Wnt Pathway in Pancreatic Development and Pathophysiology

Abstract

The pancreas is an abdominal gland that serves 2 vital purposes: assist food processing by secreting digestive enzymes and regulate blood glucose levels by releasing endocrine hormones. During embryonic development, this gland originates from epithelial buds located on opposite sites of the foregut endoderm. Pancreatic cell specification and maturation are coordinated by a complex interplay of extrinsic and intrinsic signaling events. In the recent years, the canonical Wnt/β-catenin pathway has emerged as an important player of pancreas organogenesis, regulating pancreatic epithelium specification, compartmentalization and expansion. Importantly, it has been suggested to regulate proliferation, survival and function of adult pancreatic cells, including insulin-secreting β-cells. This review summarizes recent work on the role of Wnt/β-catenin signaling in pancreas biology from early development to adulthood, emphasizing on its relevance for the development of new therapies for pancreatic diseases.
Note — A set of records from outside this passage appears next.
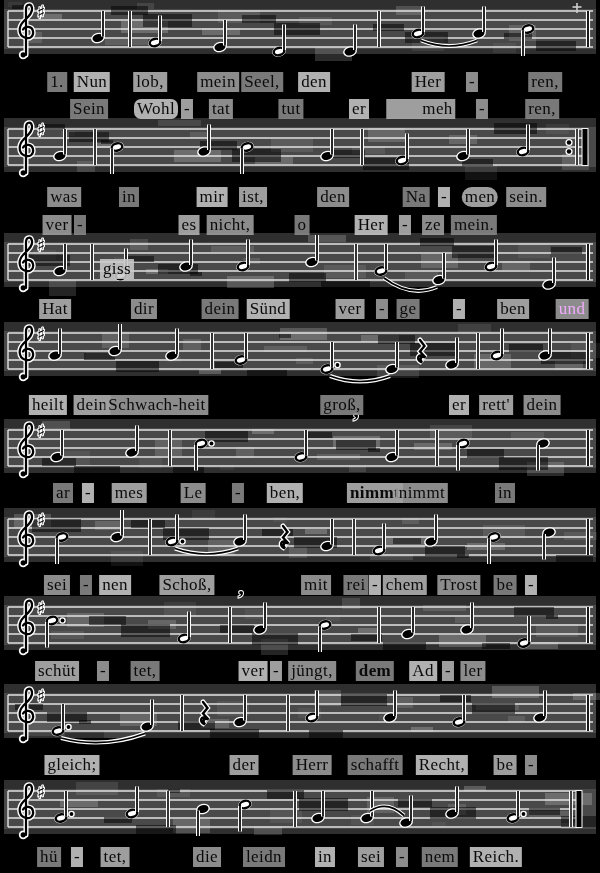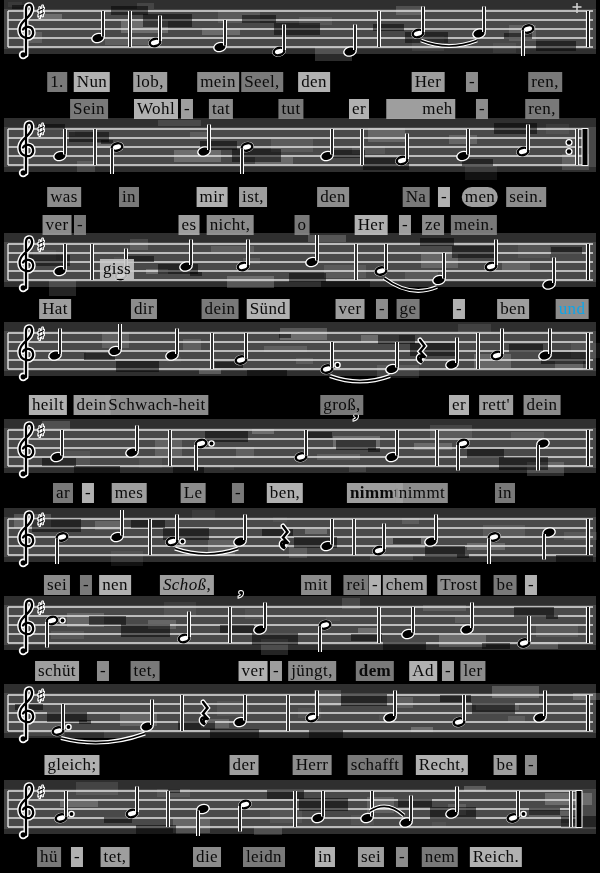"Wohl" span.lyric-word { border-radius: none -> 7px }
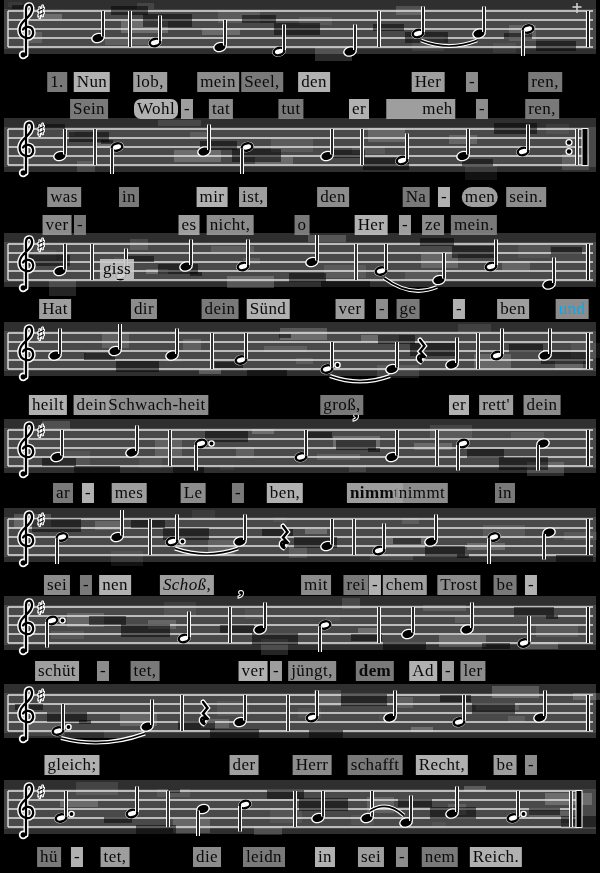"und" span.lyric-word { color: #0ea5e9 -> #f0abfc }
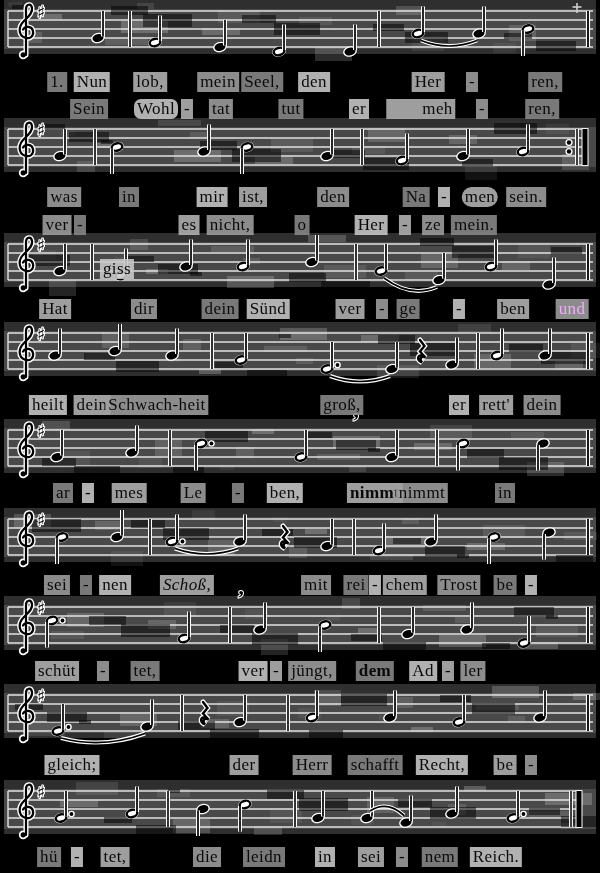"Schoß," span.lyric-word { font-style: italic -> none }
Keywords: Wnt pathway; diabetes; embryonic development; pancreas; β-catenin; β-cells.

Figure 1

Canonical Wnt signaling pathway. (A) In the absence of Wnt ligands, cytoplasmic β-catenin is phosphorylated by the destruction complex, which includes Axin, adenomatosis polyposis coli (APC), glycogen synthase kinase 3 (GSK3) and casein kinase 1 (CK1). Phosphorylation of β-catenin within this complex by CK1 and GSK3 targets it for ubiquitination and subsequent proteolytic destruction by the proteosomal machinery. In the absence of nuclear β-catenin, TCFs engage with Groucho, which prevents the transcription of Wnt target genes. (B) The interaction of Wnt with its receptors FZD and LRP5/6 leads to the binding of Axin with phosphorylated LRP5/6 and the stabilization and nuclear accumulation of β-catenin. β-catenin is subsequently translocated into the nucleus where it interacts with TCFs and upregulate the transcription of Wnt target genes.

Figure 2

Schematic representation of canonical Wnt pathway activity during pancreas organogenesis. The blastocyst comprises an outer layer of trophoblats and an inner collection of cells termed the inner cell mass (ICM) cells. During gastrulation, the ICM is reorganized into three germ layers: the endoderm, the ectoderm and the mesoderm. At this stage, Wnt/β-catenin signaling activity plays a critical role for the progression of gastrulation and formation of mesoderm and endoderm [16,52,53,54,55,56,57,58,59,60]. Following gastrulation, the endoderm germ layer forms a primitive gut tube from which pancreatic buds emerge. While pancreas specification relies on the repression of the Wnt/β-catenin pathway [61,62,63], subsequent expansion and compartmentalization of multipotent progenitor cells strongly depends on the pathway being active [64,65,66,67]. Finally, Wnt/β-catenin signaling regulates homeostasis and expansion of terminally differentiated adult acinar and endocrine cells [68,69].

Figure 3

The “β-cell Wntmill”: Wnt/β-catenin pathway has been shown to play a role in β-cell proliferation and function in several experimental settings. The activation of this pathway has been demonstrated to induce β-cell proliferation and insulin secretion in immortalized cells in vitro [69,87], in isolated mouse islets ex vivo [69,92] and in vivo [69]. Also, activation of Wnt signaling is involved in β-cell regeneration and expansion in in diabetic neonatal rats [89] and in high-fat-induced diabetic mice [90,91]. Finally, Wnt ligands appear also to increase proliferation of human β-cells ex vivo [94].